California Attorney General Xavier Becerra said last week that his state is prepared to sue Pruitt's EPA over attempts to weaken the Obama-era vehicle standards. "Obama's EPA. made assumptions about the standards that didn't comport with reality and set the standards too high". Doug Jones from Alabama telling ABC News' "This Week" that he thinks Pruitt "is in real trouble" because "it just looks so bad".
The changes could set up a legal battle with California, which has the power to set its own pollution and gas mileage standards. The Auto Alliance, a trade group that represents USA automakers, praised the decision to revisit the standards in a statement but urged the Trump administration to strike a deal with California.
More than a dozen states adhere to California's eco-friendly regulation.
Meanwhile, environmentalists warned the rollbacks will make USA cars more expensive to fill up, a growing concern in California. Under the Clean Air Act, California is allowed to set vehicle emissions standards higher than the rest of the country, and with almost 35.4 million registered vehicles, the state commands powerful influence over the American auto market.
Cooperative federalism doesn't mean that one state can dictate standards for the rest of the country.
If Pruitt leaves the waiver in place, it would limit the greenhouse gas damage of Trump's reversal; California has such a large market, it effectively sets standards for the rest of the country since many auto manufacturers don't want to produce vehicles that they can't sell in California.
He argued that the EPA's own analysis shows the national clean auto standards benefit all consumers by reducing fuel costs and greenhouse gas pollution. EPA administrator Scott Pruitt signed a plan to roll back fuel economy standards that the EPA first finalized in 2012.

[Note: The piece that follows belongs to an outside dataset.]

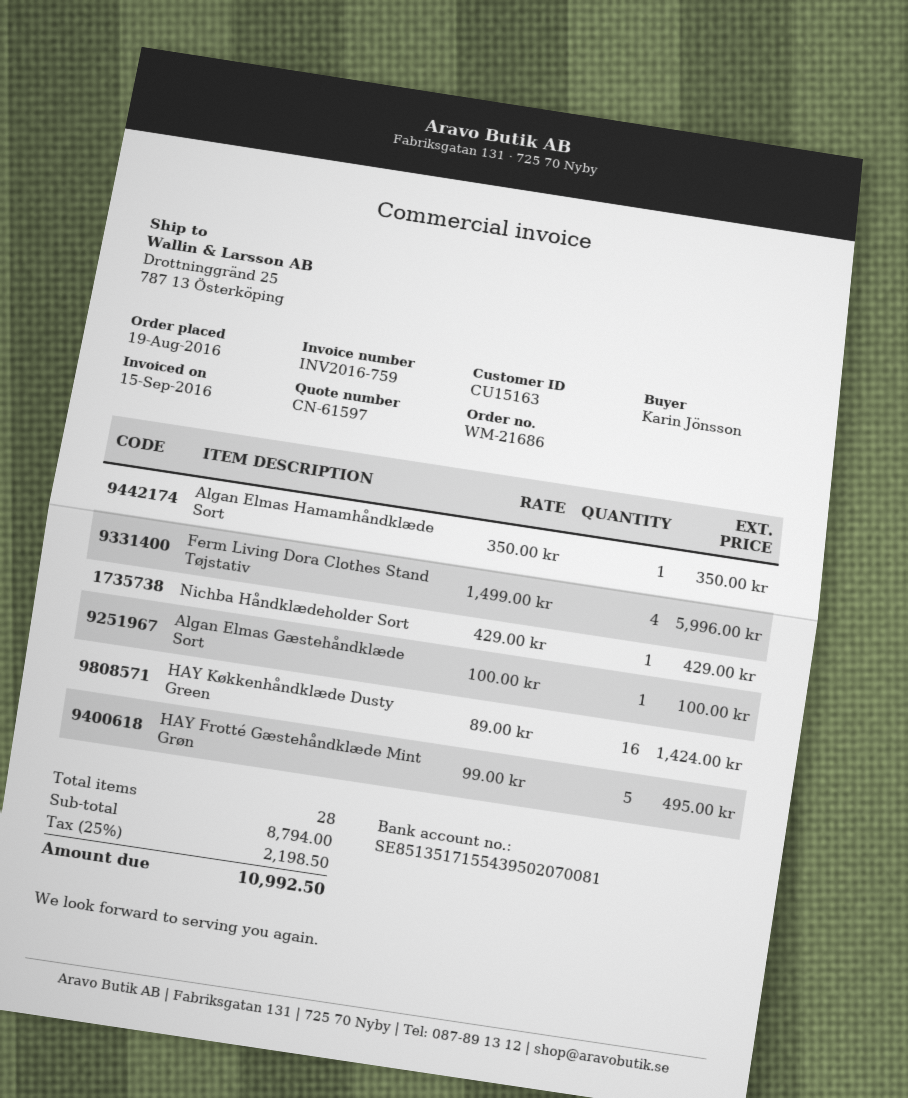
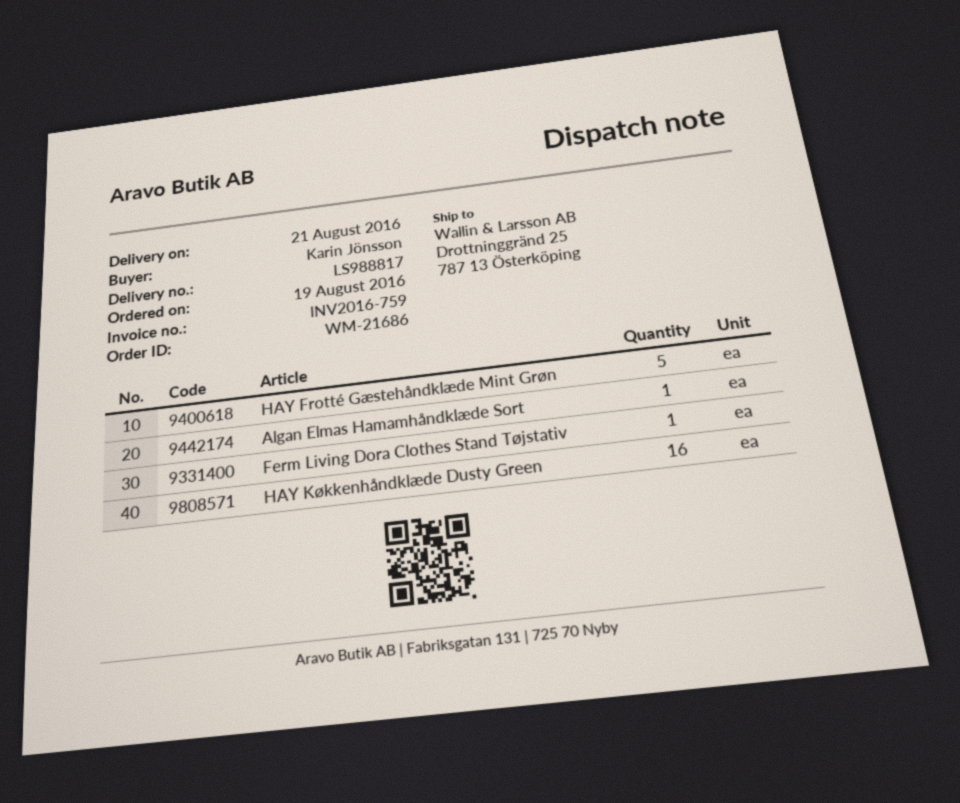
Ferm Living Dora Clothes Stand Tøjstativ: 4 -> 1
Nichba Håndklædeholder Sort: 1 -> none
Algan Elmas Gæstehåndklæde Sort: 1 -> none

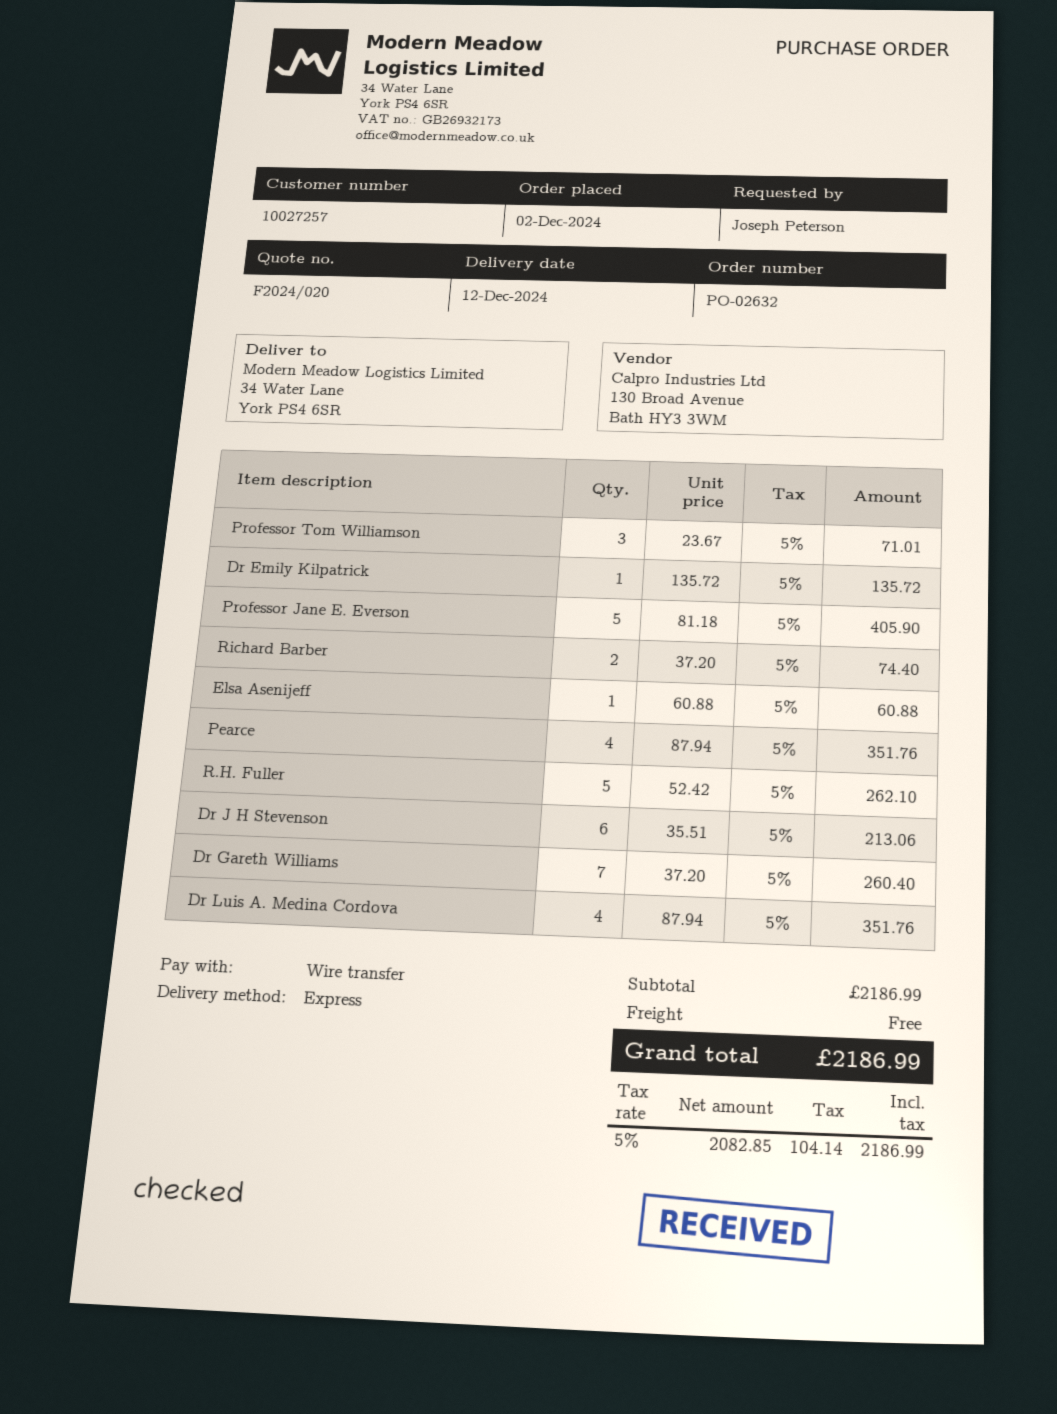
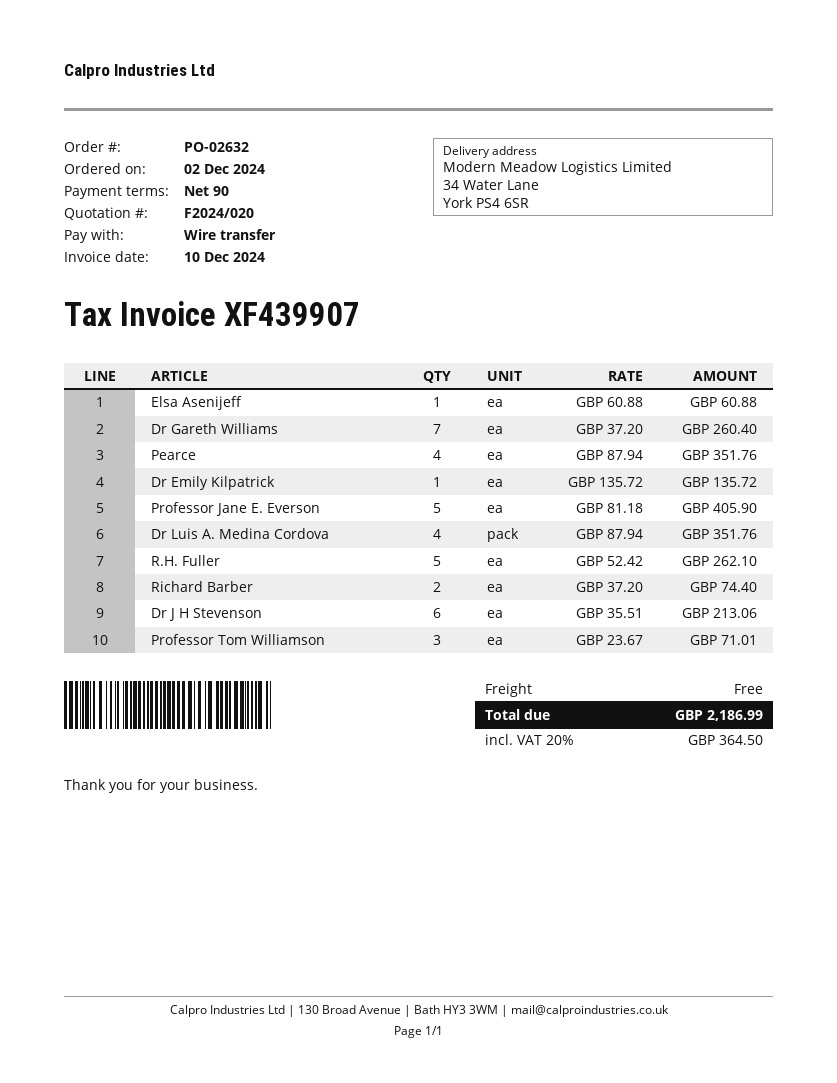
tax: 5% = 104.14 -> 20% = 364.50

But some automakers have recently said that they aren't in favor of rolling back the standards that are in place.
"It is a move to demolish the nation's clean auto program". The tone between state air regulators and the EPA chief has grown increasingly tense, with Pruitt signaling he may try to revoke the state's Clean Air Act waiver, an unprecedented and legally risky move that has the potential of leaving the auto industry with years of uncertainty.
"As the administration tries to take the nation backwards, more than a dozen states - led by California - are pushing ahead, and we hope more will join", Michael Bloomberg, former NY mayor and cochair of a USA cities and states coalition pushing ahead on climate action called America's Pledge, said in a statement.
House Republicans Fred Upton of Michigan, John Shimkus of IL and Bob Latta of OH welcomed Pruitt's "reasonable and achievable" move to rollback the standards. This evaluation would determine whether the standards remain appropriate or should be made more, or less stringent.
The EPA plans to roll back the Obama Administration's standards on vehicle emissions, setting the auto industry - and the Trump government - on a collision course with California.
Calling the EPA's planned rollback a way of "cooking the books on its review of national auto mission standards", Schneiderman vowed to take action against the EPA if necessary.
The Trump administration's EPA hasn't said what changes it will make, or whether it will scrap entirely former president Barack Obama's efforts to boost fuel economy to 54.5 mpg by 2025, though the target would be lower if more large vehicles or trucks are sold, under the complex formulas used to calculate the requirements.
"We're ready to file suit if needed to protect these critical standards and to fight the Administration's war on our environment", Becerra said.